ÖNCESİ VAR HÜZÜNLERİMİZİN
Senin sözlerinin uzakları ürküttü beni, Serseri gözyaşlara sarınışım, Yüreğimde adının mahzunluğundandı. Yakınlarında görünmek beri kılmıyordu endişelerinden beni, dağınıklığım, gözlerinin şehla bakışından nasiplenememe korkusundandı. Şimdi sana salıyorum ellerimi, aşkından devşirmek için seni...
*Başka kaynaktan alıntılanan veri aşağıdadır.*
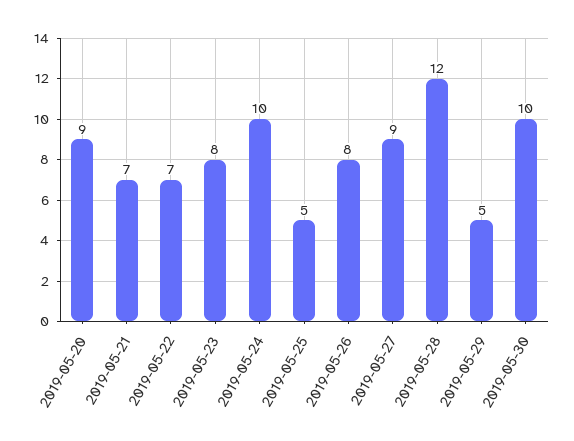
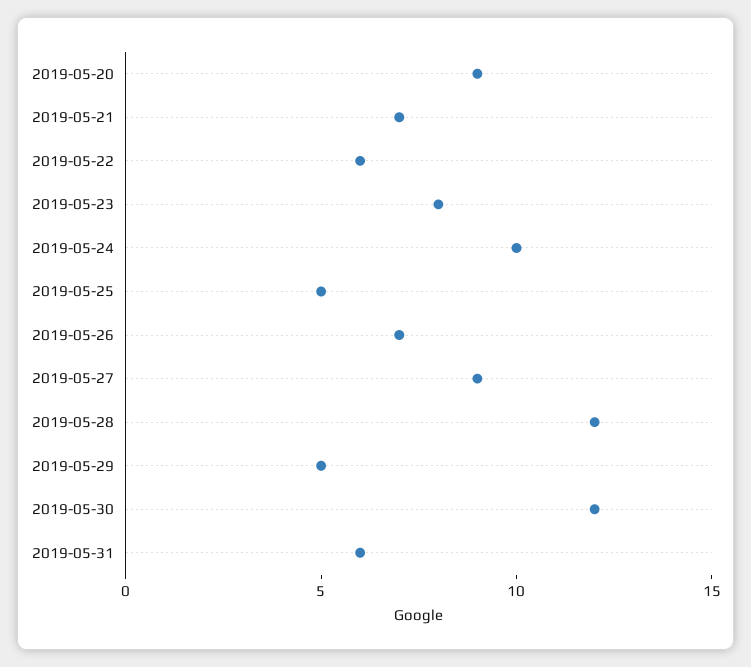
2019-05-22: 7 -> 6
2019-05-26: 8 -> 7
2019-05-30: 10 -> 12
2019-05-31: none -> 6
Düşler kurardım eskiden, Çocuktum, daha kirlenmemiştim senden gayrı sözlerle. Gecem hep aydınlık olurdu o yüzden. Alaca şafaklar içinde çıkagelirdin. Çiçekler bahçesinde yürürdük. Utanır saklardım senden sözlerimi. Şefkatinden bir pay alırdım. Saçlarım parlardı. Sonra mahsunluğa bürünürdün. Ümidimiz tepeleri aşar el sallardı bize.
Gülümserdin, Gülümserdim.
Sonra eğilirdik Rabbimizin huzurunda. Sülietin saydamlaşır, beni endişelendirirdi. Ayrılık anı geldi zannıyla dokunurdum gözyaşımın bam teline. Secdemiz biter tekrar gülümserdin. Gülümserdim. Dolaşırdık ellerinden tutardım, yumuşacık ellerinden. Kutlu şehrin sokaklarını arşınlardık. Bazen bir bayram günü olur, bir köşede yetimliğiyle bir çocuk gözyaşı dökerdi. Sarardın hüzünleri, gül tebessümleri yayılırdı yanaklara. Hep gülümsemek düşerdi yanımıza, Şükreder, dilimizi şenlendirirdik. Yola devam ederdik.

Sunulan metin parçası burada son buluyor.